Louis Ladurelle, né en 1890 à Ranguevaux en Moselle, a connu les deux guerres mondiales puis le bagne de Cayenne où il fût le bourreau officiel. Un livre retrace l'incroyable destin du "Grand méchant Louis".
C'est le récit d'une vie où les faits réels côtoient la légende, avec un vrai "méchant". Il est écrit à quatre mains, celles de Sébastien Bonetti, journaliste au Républicain Lorrain et d'Ernest Varnier, historien amateur (au sens noble du terme) et fondateur de l’association "Patrimoine et mémoires".
"Si tu n'es pas sage, je te donnerai à Ladurelle, le coupeur de tête"
Jeune, Ernest Varnier entend les vieilles personnes de Ranguevaux (Moselle) parler avec crainte d'un certain Louis Ladurelle. Cet ancien habitant du village avait même une réputation de croquemitaine dont on menaçait les enfants pas sages : "j'ai appris que c'était quelqu'un qui avait été au bagne, qui était bourreau. Lorsqu'un gamin était dissipé ou qu'il faisait des conneries, on lui disait : Ouh là là, toi, je te donne à Ladurelle, le coupeur de tête !"
Il n'en fallut pas plus pour décider Ernest Varnier à se lancer dans une véritable enquête. Pendant dix ans, l'amoureux du patrimoine local va écumer les archives civiles et militaires afin de retracer la vie agitée et peu banale de ce mosellan né en 1890 à Ranguevaux. Une histoire qui épouse les soubresauts de la Grande : l'annexion de la Moselle, les deux guerres mondiales, l'Occupation, enfin le crime, le bagne et la fonction d'exécuteur des hautes-oeuvres de Justice, autrement dit : bourreau à Cayenne.
Un miraculé !
Né en Moselle annexée, dans une famille pauvre, il traverse la frontière par les bois pour ne pas porter l'uniforme allemand. Incorporé dans l'armée française, il combat au Chemin des Dames où son régiment est décimé puis à Verdun où son régiment est massacré. Il déserte et échappe au peloton d'exécution. Pendant l'Occupation, il participe aussi à la Résistance armée dans le maquis, "un miraculé !" s'écrit son petit-neveu qui vit en Gironde.
Son parcours dans la vie civile témoigne aussi d'une instabilité permanente avec beaucoup de zones d'ombre, il fera de la prison plusieurs fois.
Les rumeurs sont assassines autant que son crime
Ernest Varnier, co-auteur du livre "Le Grand méchant Louis"
Avec "Le grand méchant Louis", Sébastien Bonetti et Ernest Varnier ne visent pas la réhabilitation du personnage mais veulent "remettre l'église au milieu du village". Etablir les faits et rendre à Louis Ladurelle son vrai visage, débarrassé des rumeurs et des contre-vérités : "Les rumeurs sont assassines autant que son crime".

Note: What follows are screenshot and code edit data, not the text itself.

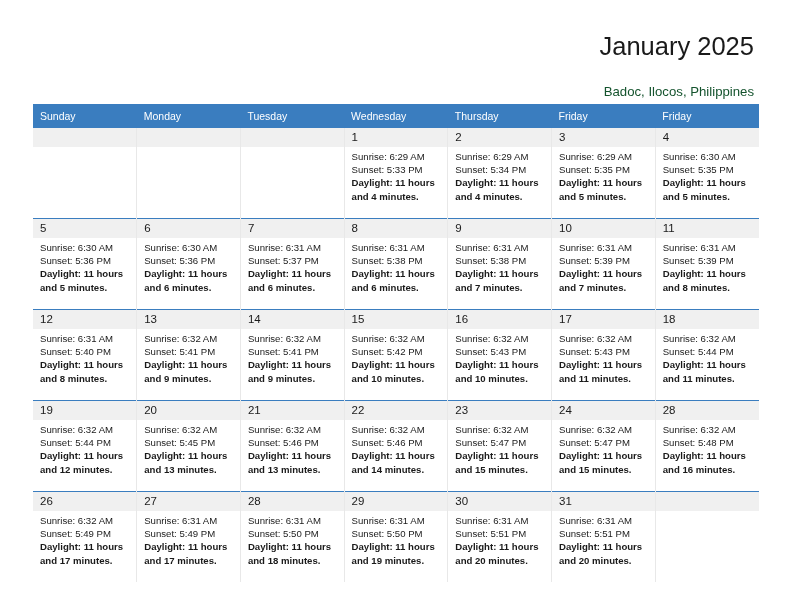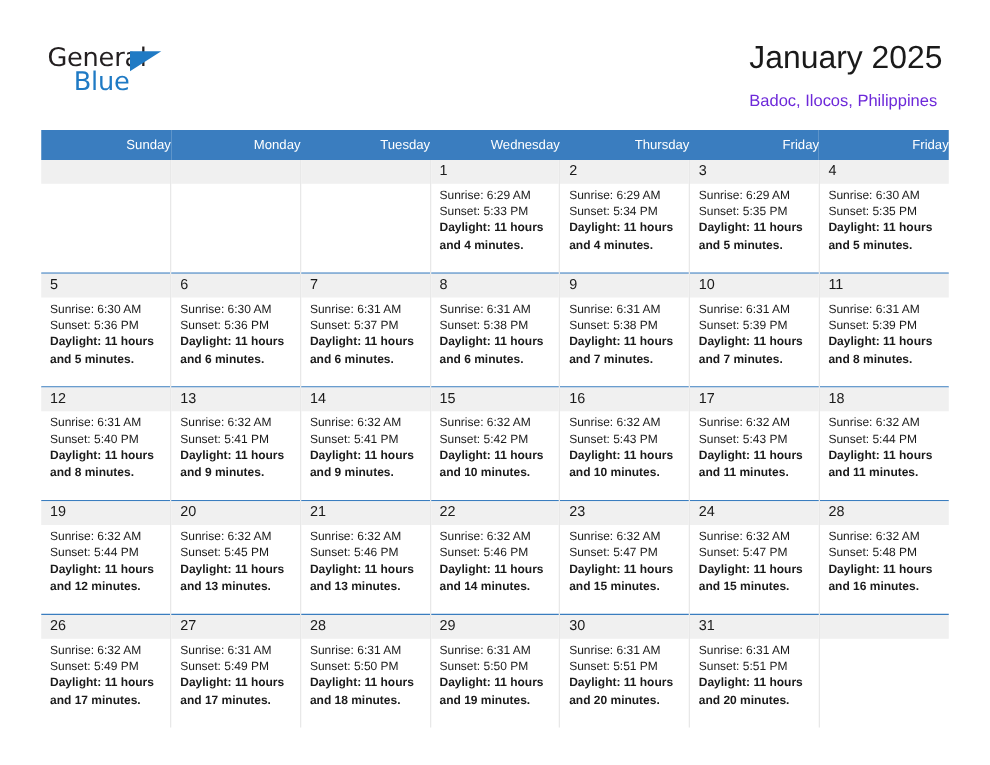--- a/index.html
+++ b/index.html
@@ -170,11 +170,6 @@
 
   <div class="header">
 
-    <div class="logo">
-      <span class="logo-general">General</span>
-      <span class="logo-triangle"></span>
-      <span class="logo-blue">Blue</span>
-    </div>
 
     <div class="title-block">
       <div class="cal-title">January 2025</div>

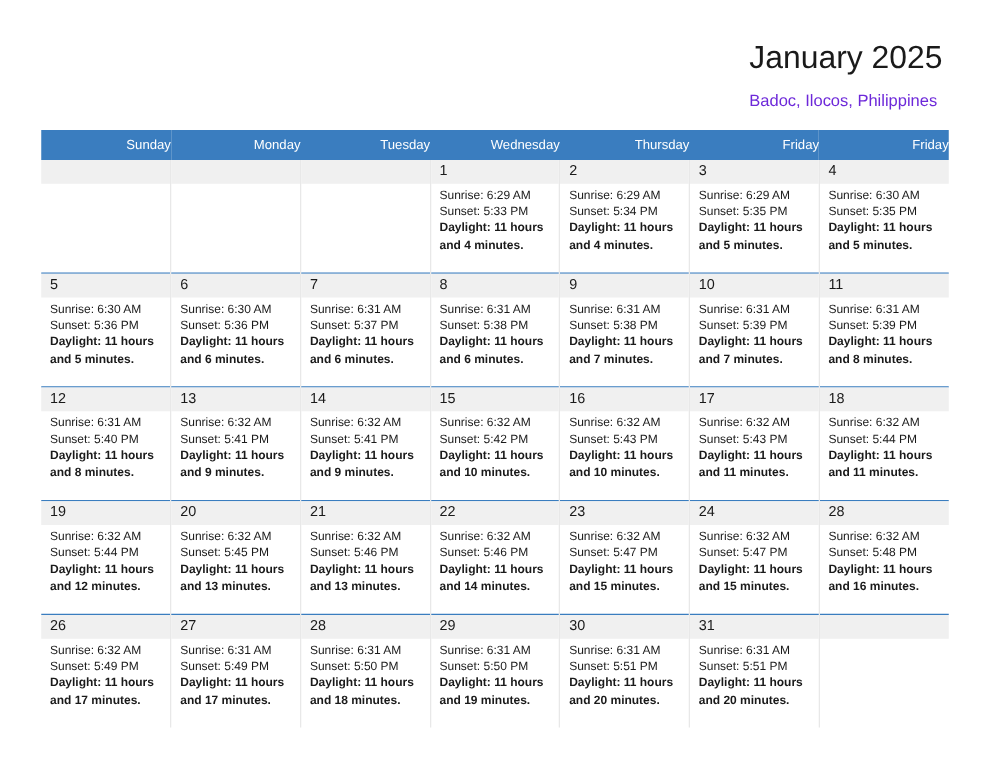--- a/index.html
+++ b/index.html
@@ -72,6 +72,7 @@
     position: absolute;
     right: 38px;
     top: 30px;
+    text-align: right;
   }
   .cal-title {
     font-size: 25.5px;

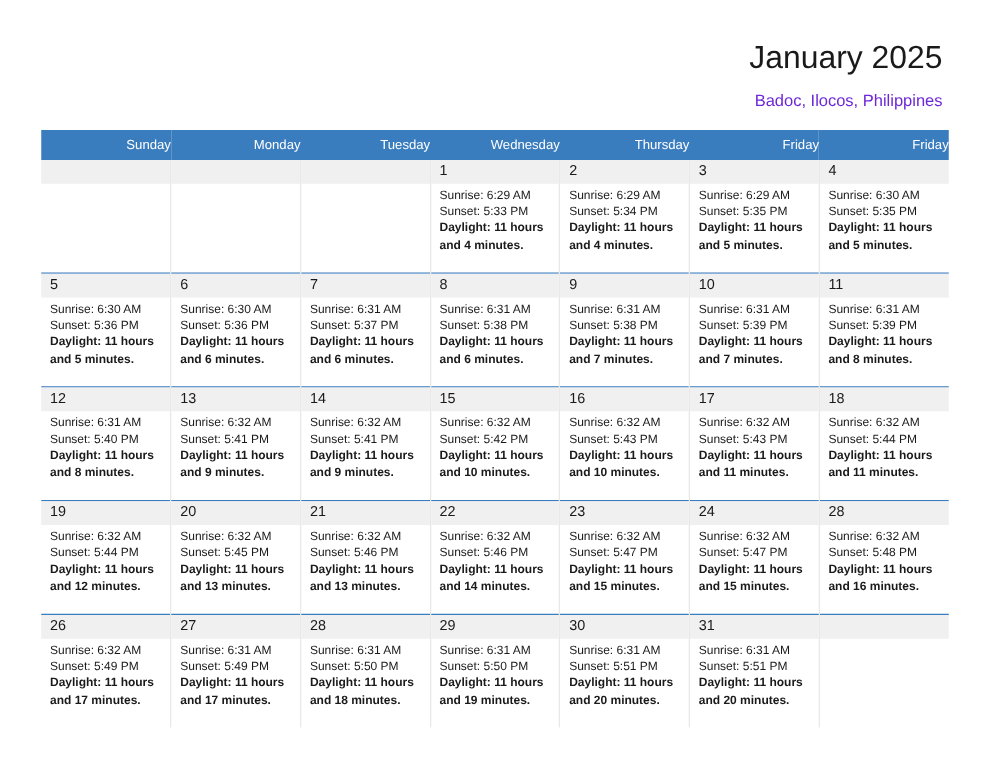--- a/index.html
+++ b/index.html
@@ -85,9 +85,9 @@
   .cal-subtitle {
     font-size: 13.2px;
     font-weight: normal;
-    color: #6d28d9;
+    color: #14532d;
     line-height: 18px;
-    margin-top: 10px;
+    margin-top: 21px;
     white-space: nowrap;
   }
 

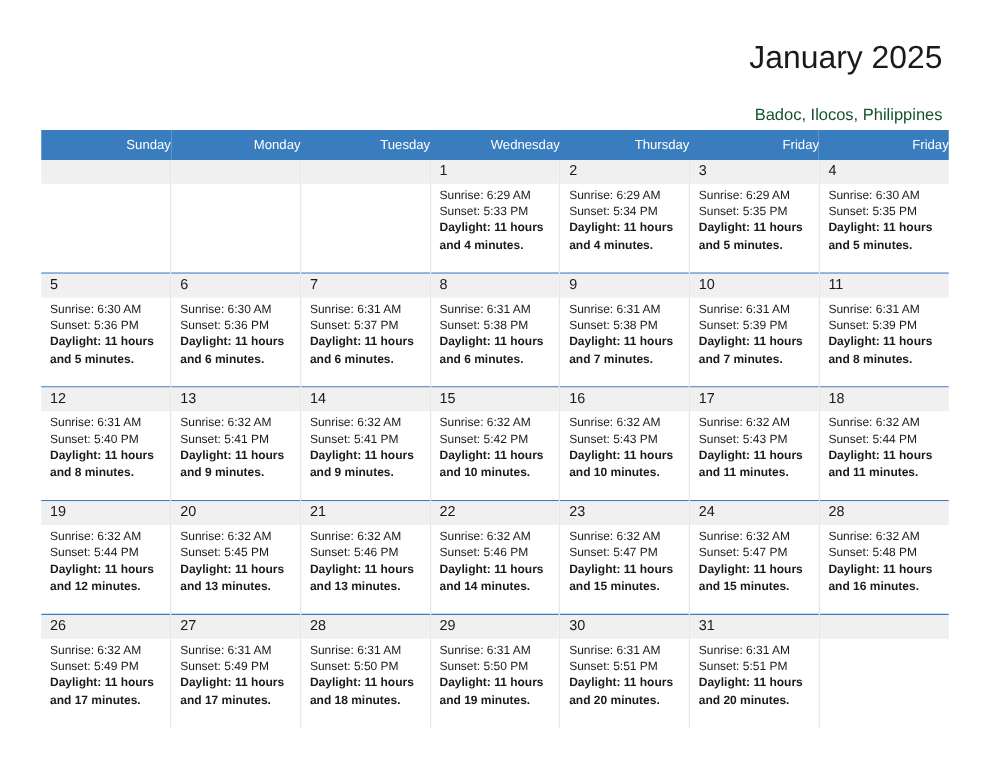--- a/index.html
+++ b/index.html
@@ -106,7 +106,7 @@
     color: #ffffff;
     font-size: 10.5px;
     font-weight: normal;
-    text-align: right;
+    text-align: left;
     padding: 6px 0 6px 7px;
     height: 10px;
     border: none;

Car Ladurelle a tué sa compagne. Ouvrier à l'usine chez De Wendel, il sort de l'hôpital après une blessure et surprend la dame en galante compagnie avec des clients dans un café de Knutange. Il l'égorge avec son rasoir. Condamné à la perpétuité, il est envoyé au bagne de Cayenne. Ernest Varnier apporte cette précision : " Il a écouté le verdict au garde-à-vous". Un impulsif respectueux des Autorités...
Au bagne, il accepte la place de bourreau devenue vacante. Fonction risquée car le bourreau était aussi condamné à mort... par les autres détenus, lesquels n'hésitaient pas à l'occire à la première occasion. Louis Ladurelle va manoeuvrer la "bascule à charlot" jusqu'à la fermeture du bagne votée en 1938 et effective en 1946 puis son rapatriement en métropole.
L'homme revient en Lorraine et comme tout se sait, il traîne une solide réputation de coupeur de têtes. Il n'est pas question de retourner à Ranguevaux, son village natal, ce que Ernest Varnier déplore : "ce que je regrette, c’est que ce type là ait été rejeté par le village lorsqu’il est sorti du bagne, c’est ça qui me rend triste."
Louis Ladurelle, "le monstre", l' épouvantail pour les enfants pas sages a fini sa vie seul. Il meurt à Villerupt en 1966.
"Le Grand Méchant Louis" de Sébastien Bonetti avec la collaboration d'Ernest Varnier est édité chez L'Harmattan.